Pak Yonia memang ayah dari bayi itu, dan ia pula yang menghanyutkan bayi itu ke sungai. Istrinya meninggal saat melahirkan bayi itu, dan Pak Yonia pun menganggap bayi itulah penyebab kematian istrinya. Tiap ia memandang bayi itu, ingatannya kembali pada istri tercinta yang meninggal saat melahirkan bayi itu. Seperti ada pisau yang menancap di dadanya, dan ia ingin melepaskannya.

Ia seolah tuli saat bayi itu menangis nyaring. Ia mengambil sebuah kotak, meletakkan bantal dan selimut dalam kotak itu, terakhir ia menidurkan bayinya dalam kotak itu. Hati nuraninya terasa tertutup rapi, ia melambaikan tangan pada bayinya yang mulai berlayar mengarungi sungai. Barangkali dengan begitu, pikirnya, aku bisa melupakan kepergian istriku.

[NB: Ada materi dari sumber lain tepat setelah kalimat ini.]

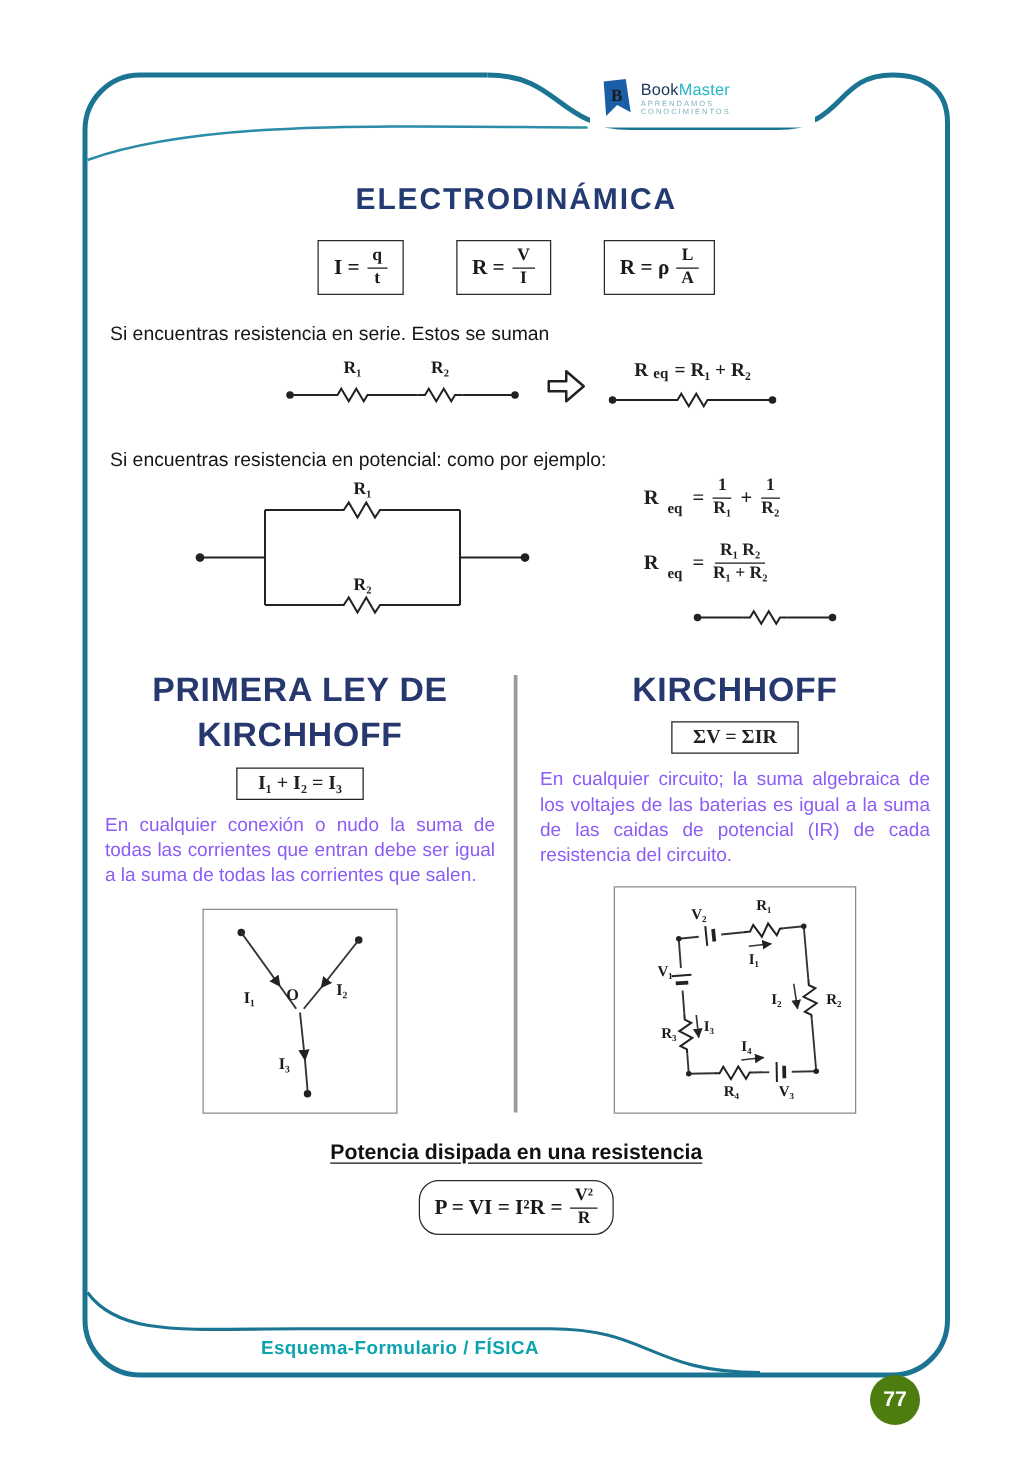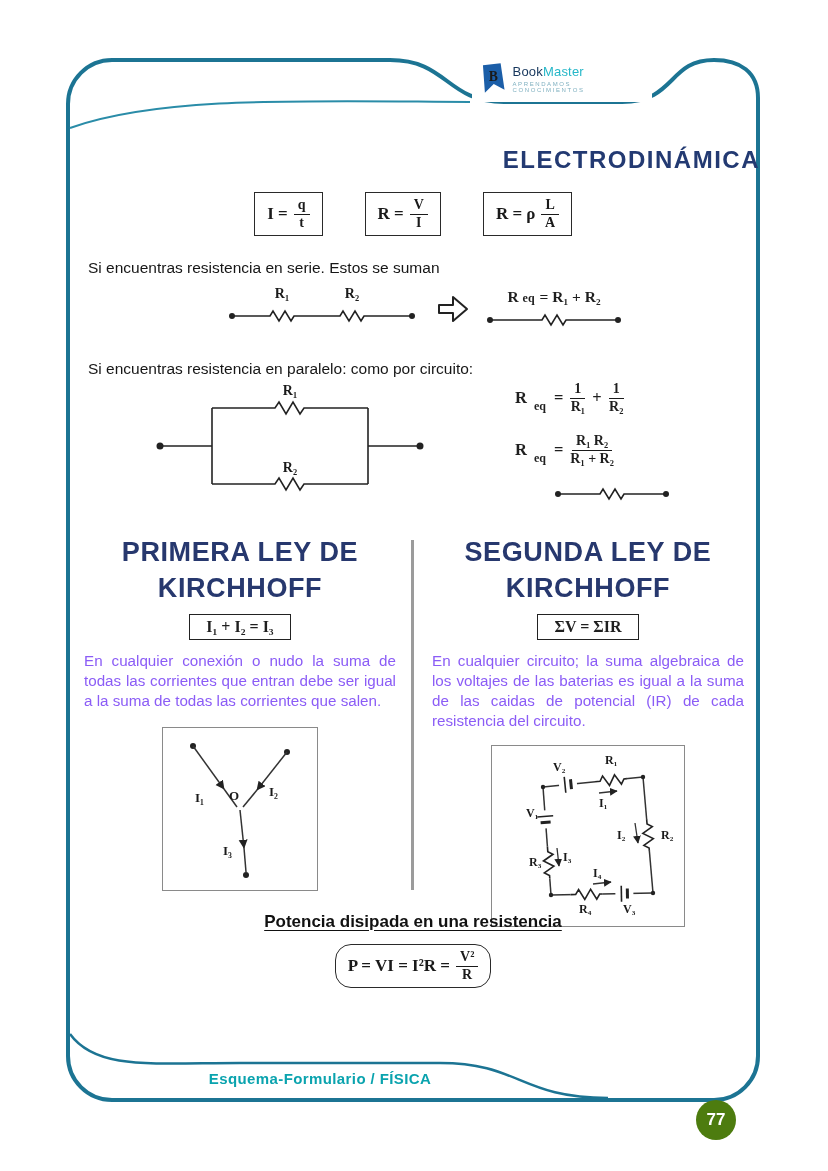--- a/index.html
+++ b/index.html
@@ -14,21 +14,21 @@
 
   
   .logo { position:absolute; left:472px; top:56px; width:180px; height:46px;
           display:flex; align-items:center; gap:7px; background:#fff; padding:2px 8px; }
   .logo-texts { display:flex; flex-direction:column; line-height:1; }
   .brandline { font-size:13px; font-weight:normal; letter-spacing:.2px; }
   .brand-book { color:#16365c; }
   .brand-master { color:#25b7c8; }
   .tagline { font-size:6px; letter-spacing:1.6px; color:#7fb0c0; margin-top:3px; }
 
-  .title { position:absolute; left:66px; top:146px; width:694px; text-align:right;
+  .title { position:absolute; left:66px; top:146px; width:694px; text-align:center;
            font-size:24px; font-weight:bold; color:#233a72; letter-spacing:1.5px; }
 
   .frow { position:absolute; left:66px; top:192px; width:694px; display:flex; justify-content:center; gap:42px; }
   .fbox { border:1.6px solid #2a2a2a; padding:5px 12px; display:inline-flex; align-items:center; gap:6px;
           font-family:"Liberation Serif", serif; font-size:17px; font-weight:bold; color:#1a1a1a; background:#fff; }
   .frac { display:inline-flex; flex-direction:column; align-items:center; line-height:1.05; font-size:14px; }
   .frac .num { padding:0 4px 1px; border-bottom:1.5px solid #1a1a1a; }
   .frac .den { padding-top:1px; }
   sub.eq { font-size:12px; align-self:flex-end; margin:0 1px 0 0; }
 
@@ -146,21 +146,21 @@
       <g transform="translate(70,12)">
           <path d="M-18 0 H18" stroke="#fff" stroke-width="11"></path>
         <path d="M-18 0 H-12 L-9 -5 L-3 5 L3 -5 L9 5 L12 0 H18" fill="none" stroke="#222" stroke-width="1.6"></path>
         </g>
       <circle cx="6" cy="12" r="3" fill="#222"></circle>
       <circle cx="134" cy="12" r="3" fill="#222"></circle>
     </svg>
   </div>
 </div>
 
-<div class="intro" style="top:360px;">Si encuentras resistencia en paralelo: como por circuito:</div>
+<div class="intro" style="top:360px;">Si encuentras resistencia en potencial: como por ejemplo:</div>
 
 <svg class="abs" style="left:150px; top:384px;" width="280" height="124" viewBox="0 0 280 124">
   <text x="140" y="11" font-size="14" text-anchor="middle">R₁</text>
   <line x1="10" y1="62" x2="62" y2="62" stroke="#222" stroke-width="1.6"></line>
   <line x1="62" y1="24" x2="62" y2="100" stroke="#222" stroke-width="1.6"></line>
   <line x1="62" y1="24" x2="218" y2="24" stroke="#222" stroke-width="1.6"></line>
   <line x1="62" y1="100" x2="218" y2="100" stroke="#222" stroke-width="1.6"></line>
   <line x1="218" y1="24" x2="218" y2="100" stroke="#222" stroke-width="1.6"></line>
   <line x1="218" y1="62" x2="268" y2="62" stroke="#222" stroke-width="1.6"></line>
   <g transform="translate(140,24)">
@@ -236,21 +236,20 @@
       <circle cx="81" cy="145" r="3" fill="#222"></circle>
       <text x="30" y="72" font-size="13">I₁</text>
       <text x="64" y="70" font-size="13">O</text>
       <text x="104" y="66" font-size="13">I₂</text>
       <text x="58" y="125" font-size="13">I₃</text>
     </svg>
   </div>
 </div>
 
 <div class="col" style="left:432px; top:534px;">
-  <div class="col-h">SEGUNDA LEY DE</div>
   <div class="col-h">KIRCHHOFF</div>
   <div class="col-fbox">ΣV = ΣIR</div>
   <div class="col-body">En cualquier circuito; la suma algebraica de los voltajes de las baterias es igual a la suma de las caidas de potencial (IR) de cada resistencia del circuito.</div>
   <div class="diagbox diagbox2">
     <svg width="190" height="178" viewBox="0 0 190 178">
 
       <line x1="50" y1="40" x2="150" y2="30" stroke="#333" stroke-width="1.5"></line>
       <line x1="150" y1="30" x2="160" y2="146" stroke="#333" stroke-width="1.5"></line>
       <line x1="58" y1="148" x2="160" y2="146" stroke="#333" stroke-width="1.5"></line>
       <line x1="50" y1="40" x2="58" y2="148" stroke="#333" stroke-width="1.5"></line>

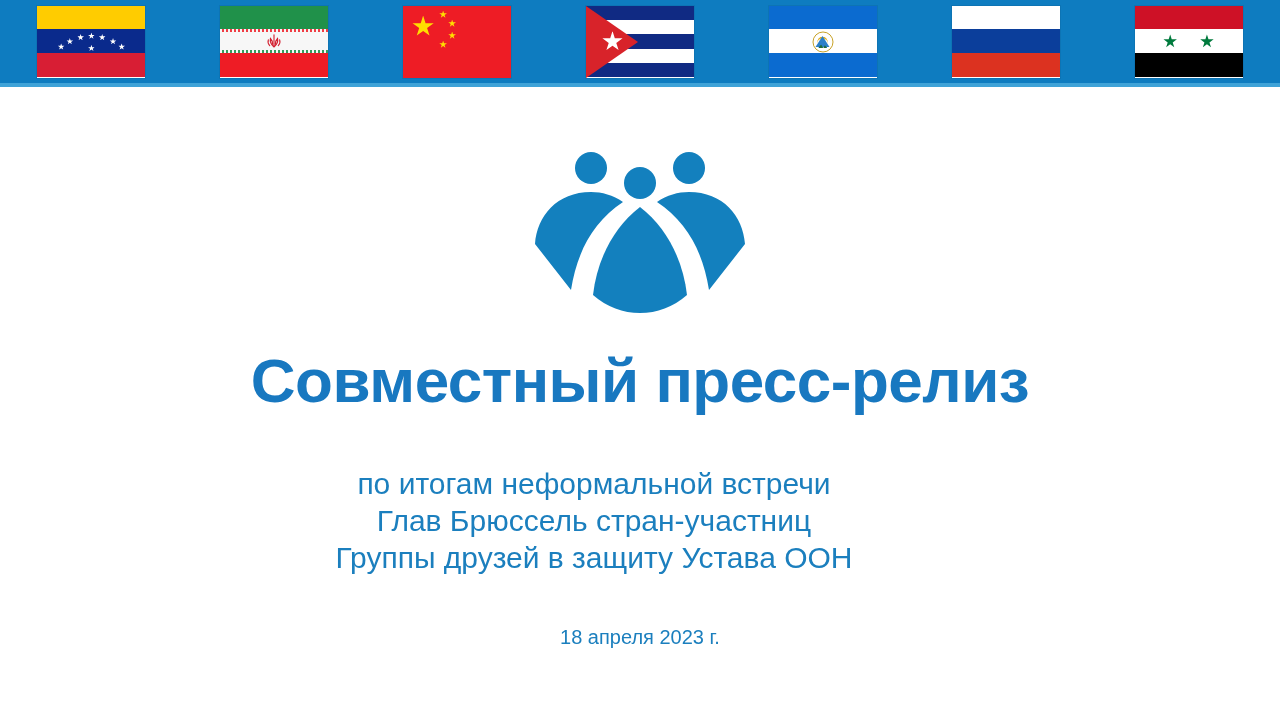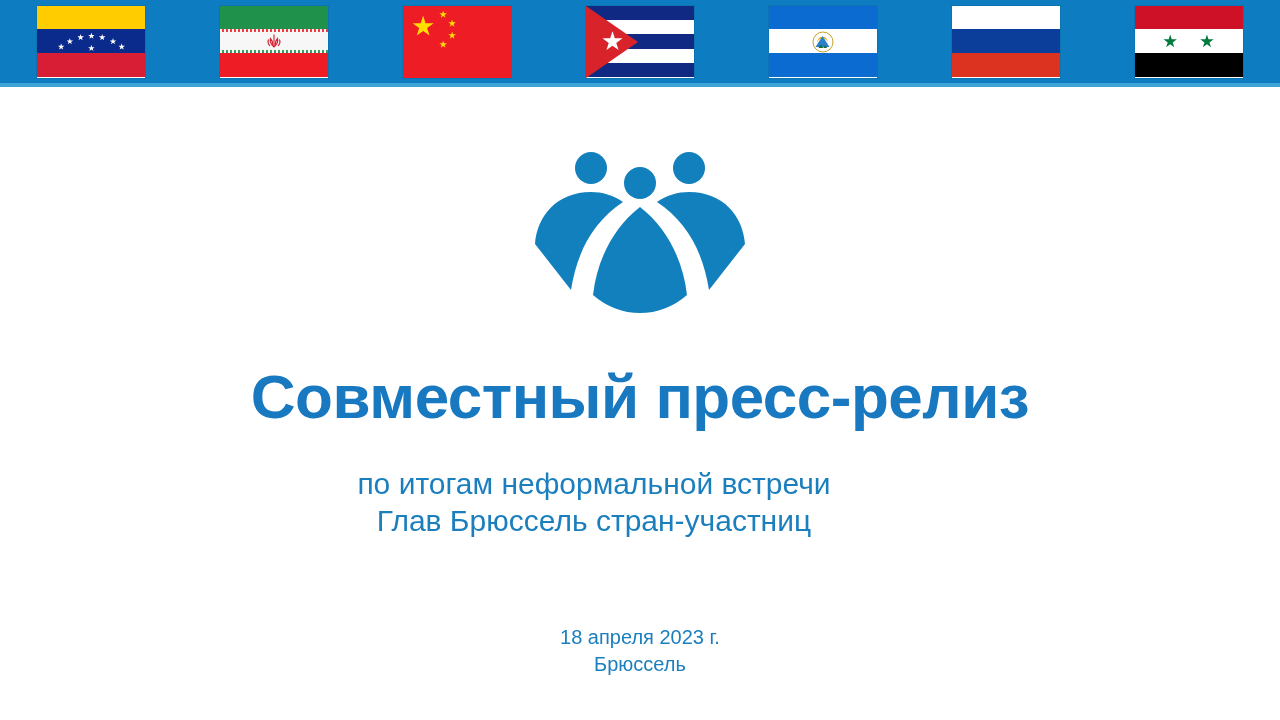--- a/index.html
+++ b/index.html
@@ -214,21 +214,20 @@
     position: absolute;
     left: 0;
     top: 345px;
     width: 1280px;
     text-align: center;
     font-size: 62px;
     font-weight: bold;
     color: #1878C0;
     letter-spacing: -0.5px;
     white-space: nowrap;
-    margin-top: 16px;
   }
   .subtitle {
     position: absolute;
     left: 0;
     top: 465px;
     width: 1188px;
     text-align: center;
     font-size: 30px;
     line-height: 37px;
     color: #1B7FBE;
@@ -371,20 +370,20 @@
                  C 148,120 132,88 105,67 Z"></path>
       </g>
     </svg>
   </div>
 
   <div class="title">Совместный пресс-релиз</div>
 
   <div class="subtitle">
     <div>по итогам неформальной встречи</div>
     <div>Глав Брюссель стран-участниц</div>
+    <div>Группы друзей в защиту Устава ООН</div>
   </div>
 
   <div class="dateplace">
     <div>18 апреля 2023 г.</div>
-    <div>Брюссель</div>
   </div>
 
 </div>
 
 </body></html>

Namun, setelah kepergian bayinya, bukan ketenangan yang ia dapat, melainkan rasa bersalah yang menghantui. Ia merasa menjadi ayah yang terburuk, telah membuang bayinya sendiri. Tiap malam, ia tak bisa tidur dengan nyenyak. Sebab, memejamkan mata hanya membuatnya melihat kebiadabannya sendiri.

Dan rasa bersalah itu semakin membuncah, tatkala istrinya bertandang ke dalam mimpinya. Istrinya merutukinya. Dalam mimpi itu, sang istri memerintahkan lelaki itu untuk mencari sang buah hati dan membawanya pulang. Ya, ia harus menebus kesalahannya itu.

Pak Yonia pun menyelusuri sungai, bertanya pada orang-orang yang ia dapati di sepanjang sungai, dan saat itulah salah satu orang tahu keberadaan bayinya. Ia mengambil kembali bayinya, membawanya pulang, dan merawatnya dengan penuh cinta.

Ia yakin, istrinya akan ikut bahagia saat ia menimang bayi itu. Bayi itu adalah anaknya, ia tak ingin mengulangi kesalahannya lagi. Ia akan selalu berada di dekat bayi itu, seperti dulu sang istri selalu menemaninya. Ia akan membawa bayi itu ke mana pun ia pergi. Seperti sekarang, ia ingin mengajak sang bayi jalan-jalan ke luar kota.

Ia telah mempersiapkan semua kebutuhan si bayi, seperti baju, celana, popok, susu, semua tersusun rapi dalam koper. Ia hendak meletakkan koper itu dalam bagasi mobil. Dalam bagasi itulah, ia kaget mendapati Mak Atun. Mak Atun tampak tak terurus, rambutnya awut-awutan dan pakaiannya pun terlihat kumal. Ia tampak sangat geram, karena itulah ia menggodam kepala Pak Yonia hingga terkapar.